Studs Terkel So from one form of idealism to extreme cynicism.

Mort Sahl Well, sure, it's an unrequited idealism. So it went to cynicism, and boy, cynicism is the word, Studs, it's, it is all about us, except it's mislabeled. When someone says to Eisenhower at this press conference today, you know, "What are we going to do about the missile gap with the Russians?" he then says, "Don't be cynical about America. You know, we have to live in the faith that we can triumph." Well, you know, a lot of people forget things about this country. One of the opportunities that's being muffed I gather in Washington is that this is probably the only country in history which can straighten itself out, no matter what the calamity, without violent overthrow. We have a very flexible form of government which was set up by some pretty bright guys like, I suppose Jefferson and Paine, that group. There are probably more great men in this--more localized area probably since Greece. That many great men in one area. But I hate to see the opportunity blown, you know, it--I mean 'cause it's blown for all of us collectively. He's always talking about, you know, "We have to have faith," and, which is fine. It's on your postmark and everything, but that doesn't help. There's a--you know, anyway, the degree of corruption now relates to the word "survival," and it isn't a joke anymore. You can't--in other words, you can't be a spectator. You can't stand by and make jokes like these kind of jokes that, you know, that stereotype that congressmen talk but don't do anything. Everybody talks as if, "Well, they'll always do that." What about police corruption? "Well, they'll always be corruption." There is no always! And there is no second chances, Mr. Schulberg said many years ago. In "The Disenchanted". Africa asked for a chance and nobody gave it to them, so they're taking it now from what I read.

Studs Terkel What I suspected, Mort. You are a moralist. You are.

Mort Sahl I am? That's the first I've ever been accused of that.

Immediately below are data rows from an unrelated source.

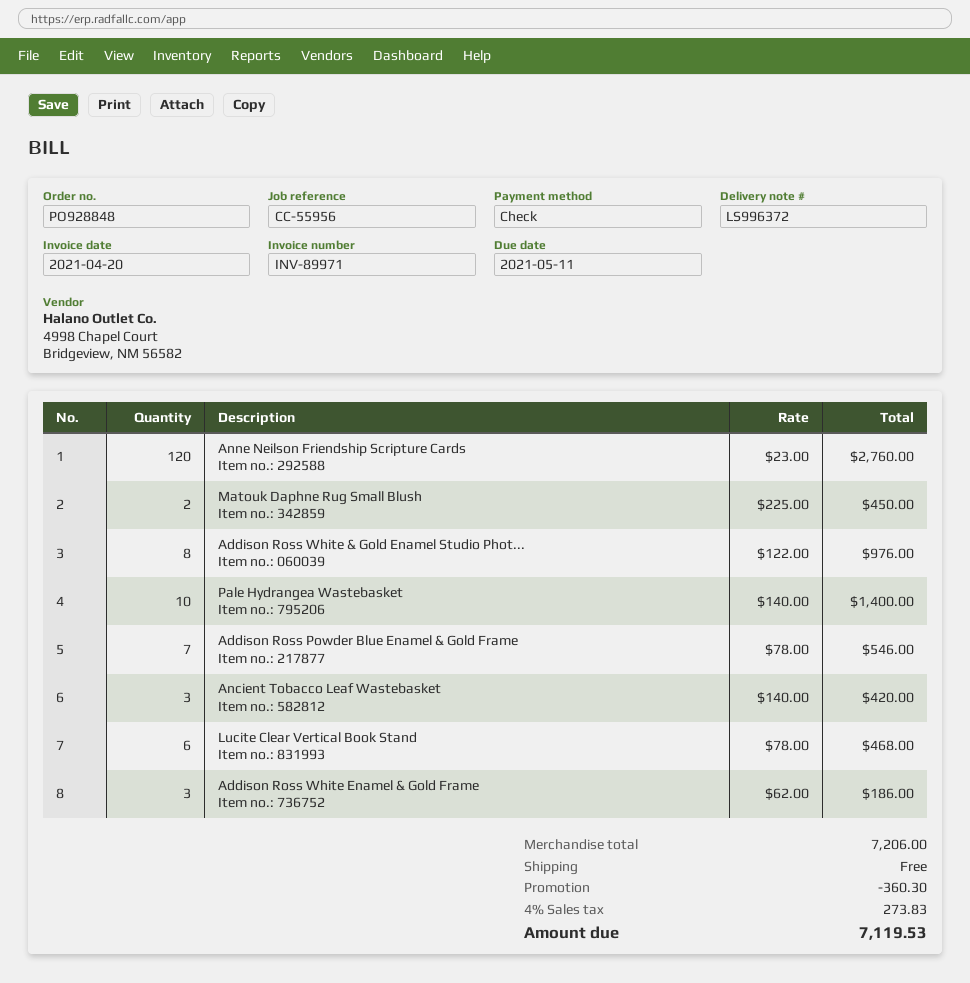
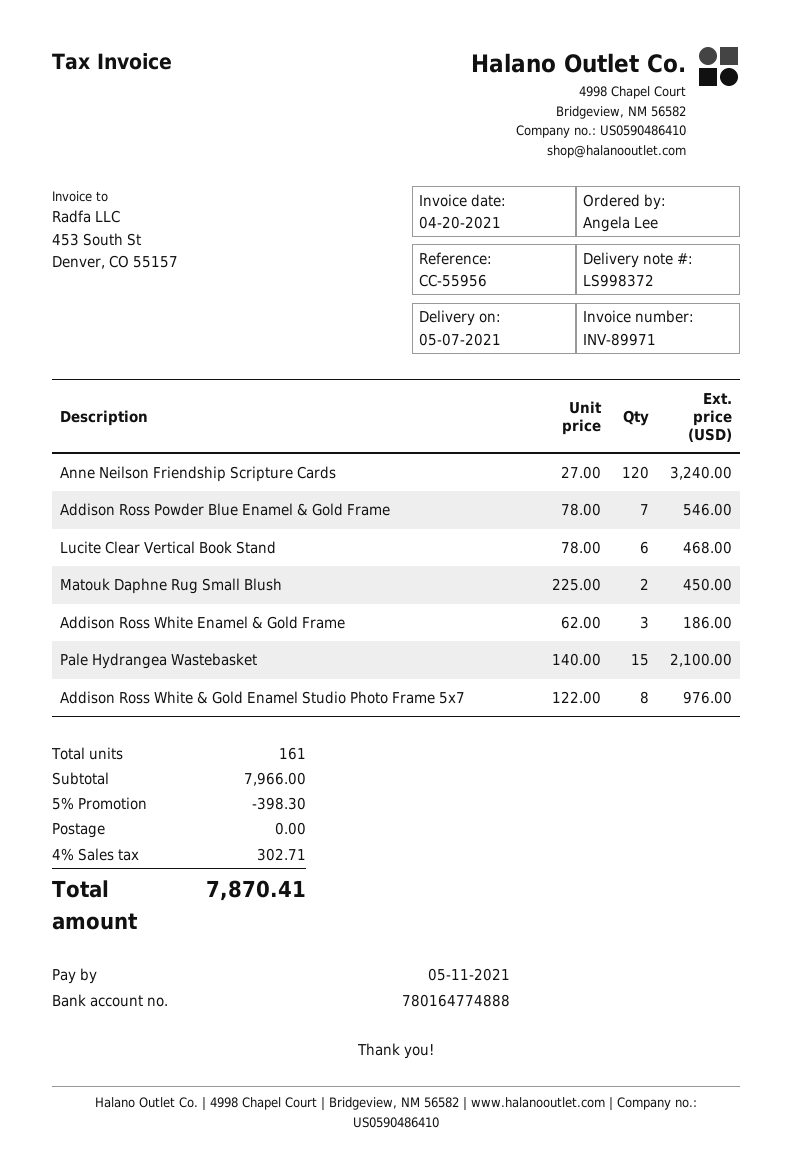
delivery note number: LS996372 -> LS998372
Anne Neilson Friendship Scripture Cards: 120 x 23.00 = 2760.00 -> 120 x 27.00 = 3240.00
Pale Hydrangea Wastebasket: 10 x 140.00 = 1400.00 -> 15 x 140.00 = 2100.00
Ancient Tobacco Leaf Wastebasket: 3 x 140.00 = 420.00 -> none
subtotal: 7206.00 -> 7966.00
discount: 360.30 -> 398.30
tax: 4% = 273.83 -> 4% = 302.71
total: 7119.53 -> 7870.41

Studs Terkel I was thinking, did you see--this is not unrelated. There was a play by the Swiss writer Durrenmatt, "The Visit". "The Visit" seemingly outwardly a cynical play, yet not. This man who spoke of the ease in which people, good people, are corrupted and live with it. Durrenmatt is a man of nobility. Here he is, he's saying it doesn't, shouldn't be this way, in the sense what you are saying. If I may--

Mort Sahl Yeah.

Studs Terkel Have, draw this conclusion. You are pinpointing some of our ailments and saying that it doesn't have to be corrupt. We don't have to kill each

Mort Sahl When I walk into a social situation and I have to apologize for saying, you know, I have to--I really have to defend remarks like "Man is a noble animal." When I have to defend that, then you know where we are, and you know, people are looking and nobo--I can't find anyone who thinks straight. They talk about, you know, they say--I was at a party Saturday night, a cocktail party. What was the purpose of the party? I don't know. Reminds me of when Herb Shriner used to say, "We held a party to raise funds for liquor for the next party." That's what it sounds like. That's a cocktail party and we're talking about Castro, and people say, He can't push the United States around." See, now they're talking nationalistically. All right, fine. They're going to go to war over what he said about America. They say. By the way, I feel that if they went to war with Castro he'll be in an even stronger position, because if the United States annexed Cuba, Castro could really criticize Eisenhower with impunity because he'd be a Southern governor. Right? I spoke Spanish, I'd tell him that. That's where the real freedom resides. But here, you know, and they say, ah, I'm--they say, "He can't say that about us." Then I say something about him, then they say, "Well, he expropriated the sugar plantations." Now they're talking in terms of economic determination, then they say, "If he's going to push us around," now they're talking as Americans again in a patriotic sense, "We should apply economic sanctions." Now, that's not very heroic for a person who's really angry about national pride. They're gonna to apply economic sanctions. So now they're talking that way again. Then, so I said to one of them, "Well, you know, find out how you're going to go down there. Are you going to go down as a Marine sending the flag, or are you going to go down as a, as a, an employee of the United Fruit Company? Decide, you know, where your values are." I mean, talk about one thing at a time, but the fact that no one can think on one track--you know, being single-minded isn't so bad. People say it as a kind of a criticism.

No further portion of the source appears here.